If you can't upgrade to Certbot 1.12, you could manually edit the chain file in /etc/letsencrypt/live to remove the X3 certificate if users have a conflict with that. This is not a particularly elegant or convenient solution compared to running a newer Certbot.
It's important to understand that the "long chain" (containing the expired certificate, which is recommended by default for compatibility with older Android clients) does cause compatibility problems with some other systems, which may be fixable by changing to the "short chain" (excluding the X3 certificate from the chain). But this will not in any case restore compatibility with clients running macOS prior to 10.12.1; Let's Encrypt is now permanently incompatible with these clients, regardless of which chain you use, unless end-users manually install the ISRG X1 root certificate or switch to Firefox, or unless Apple decides to issue a software update for these otherwise-out-of-support OSes. See Certificate Compatibility - Let's Encrypt for more details.
Thanks.
Installed the latest certbot and was able to set the preferred-chain.
That fixed access for the Chrome Browser, but I have users who say they their Safari runs on the latest MacOS version and they still get the security warning. I don't have any apple gear so can't check.
Mind you the site still fails server tests (ie. SSL Server Test (Powered by Qualys SSL Labs)) with an invalid license, but now works on Firefox and Chrome Browser
Not sure what this looked like before the end of september
Sorry, should have mentions this before.
The site is running on the latest Ubuntu LTS server and Apache with all up to date.
And the certificate is wildcard
I would start to unravel that Apache mess with the output of: sudo apachectl -t -D DUMP_VHOSTS
OR
are you trying to connect to: https://zudiewiener.com/ ?
If so, the wildcard cert doesn't cover that name.
It only covers name that end with ".zudiewiener.com" (notice the leading dot)
[note: they also won't cover name that have more dots than the ones shown in the cert name]
@rg305 is exactly right here: Safari and Chrome disagree about whether a certificate for *.example.com also covers example.com or not. Chrome believes it does; Safari believes it doesn't. Safari is more correct according to Internet standards.
Safari may be more correct, just not sure what's going on.
I understand the inital issue with the expiry of the root certificate.
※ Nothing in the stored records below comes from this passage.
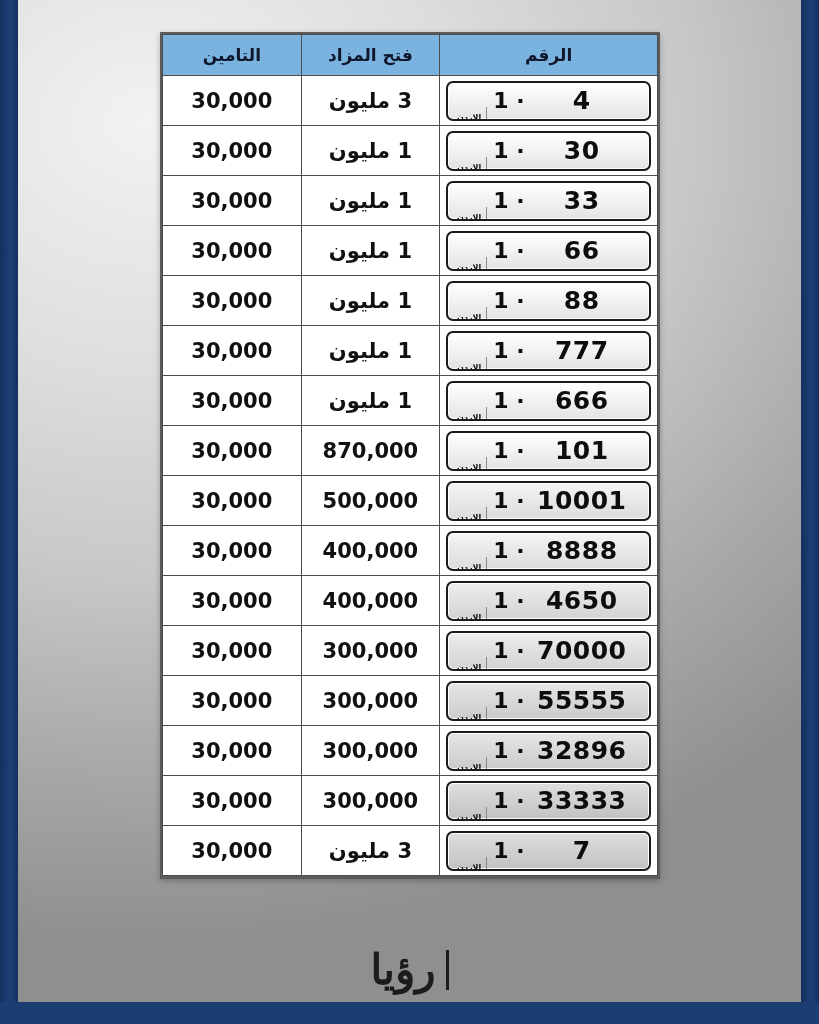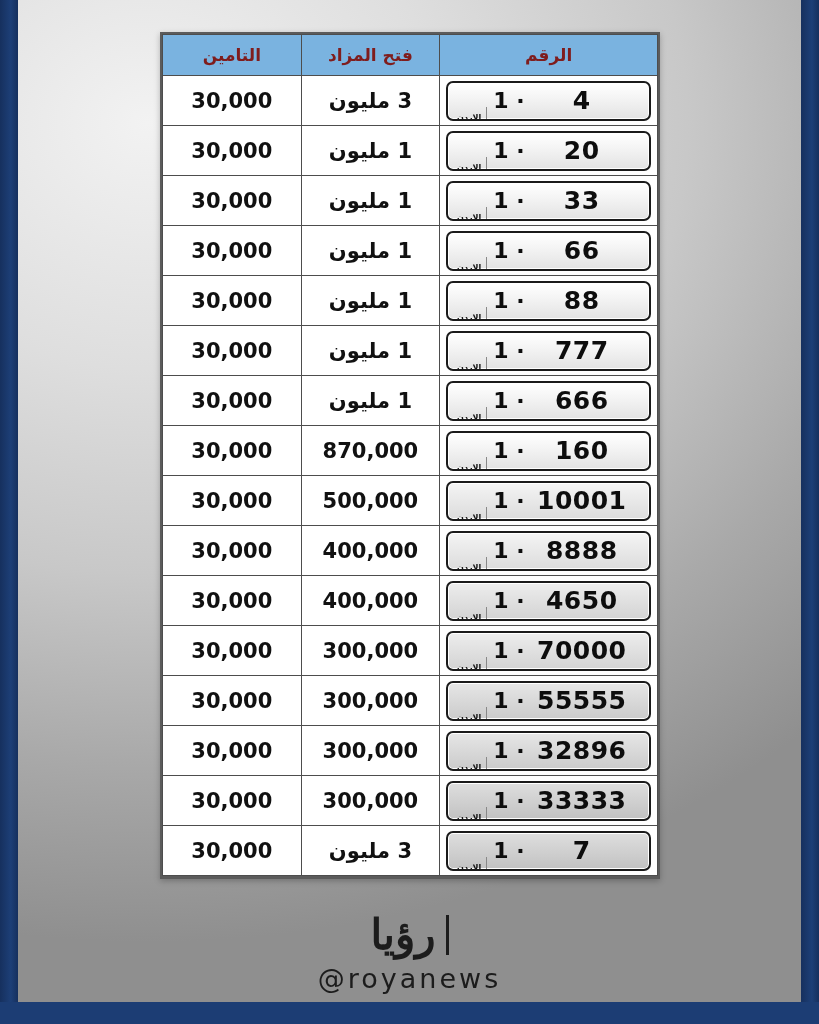"التامين" table.plates th { color: #7f1d1d -> #0f172a }
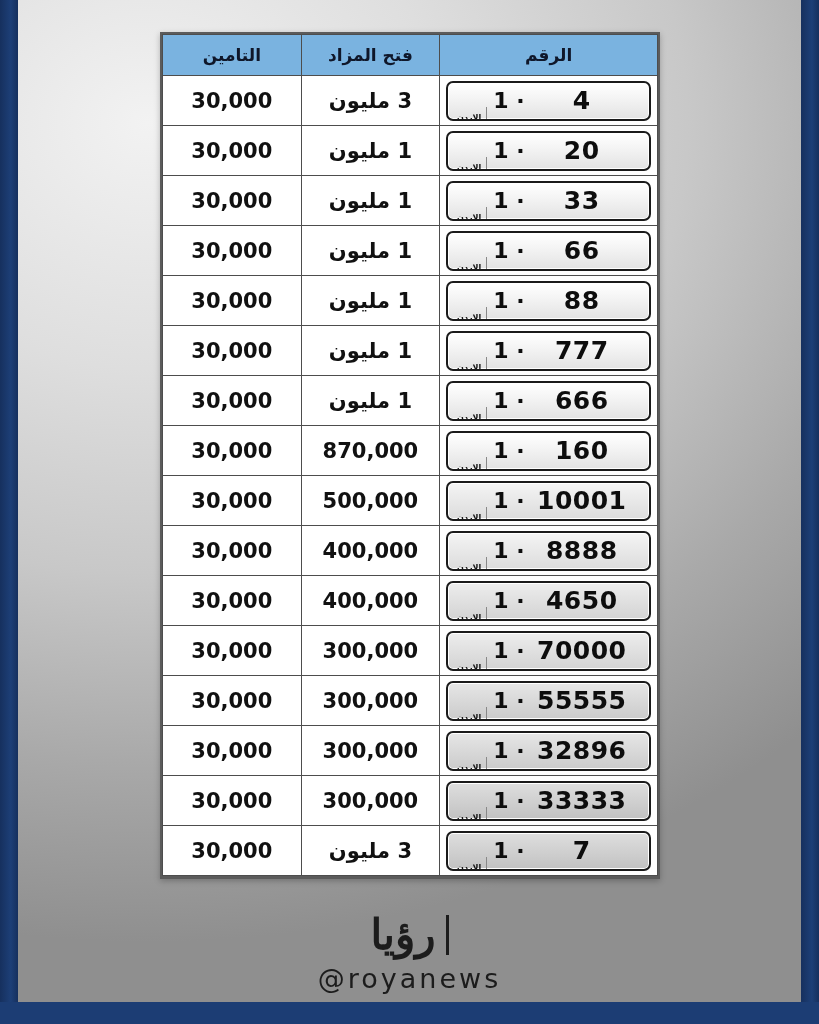"20" span.plate-number { text: 20 -> 30 }
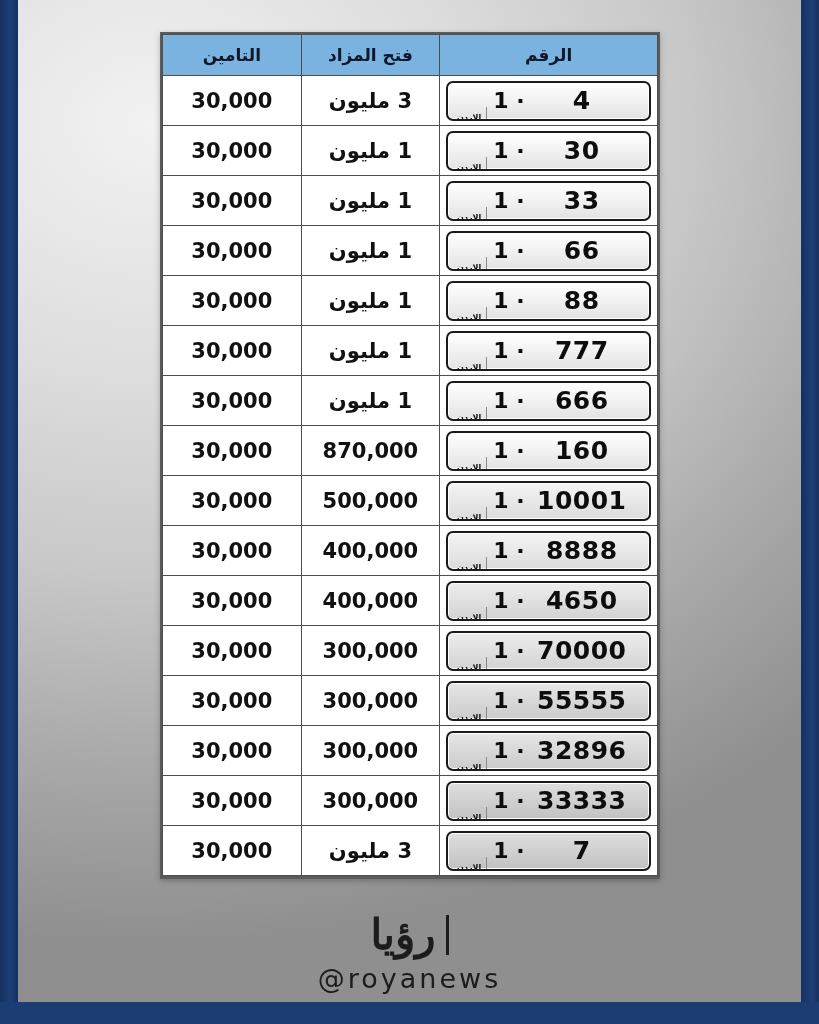"160" span.plate-number { text: 160 -> 101 }
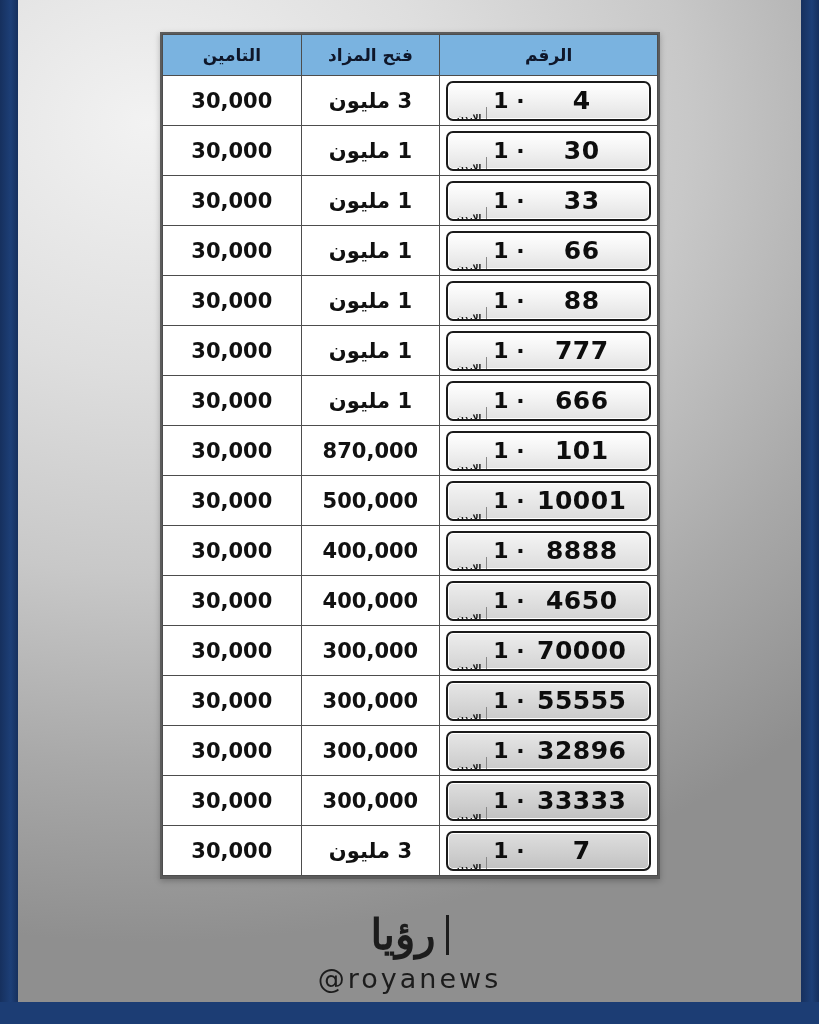"@royanews" div.logo-handle { html: <div>@royanews</div> -> none }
Not sure why after fixing the original problem, Safary still doesn 'work', when it previosuly happily worked with a wildcard certificate
FYI: This is typically not an issue caused by users, but deliberate planned obsolescence by Apple in search of increased profits. Apple made a business decision to prohibit legacy hardware from running newer operating systems; third party tools must be used to patch OS X installers (10.11-10.15) to run on a range of older Macs that have more than enough computing power to run them. They've also limited their support windows for operating system updates to around 3 years - which is rather short for commercial products when compared to 5 year active windows (and longer security updates) for FOSS.
Apple should have supported upgrading the OS of older machines; and Apple should have continued issuing Trust Store updates for older operating systems.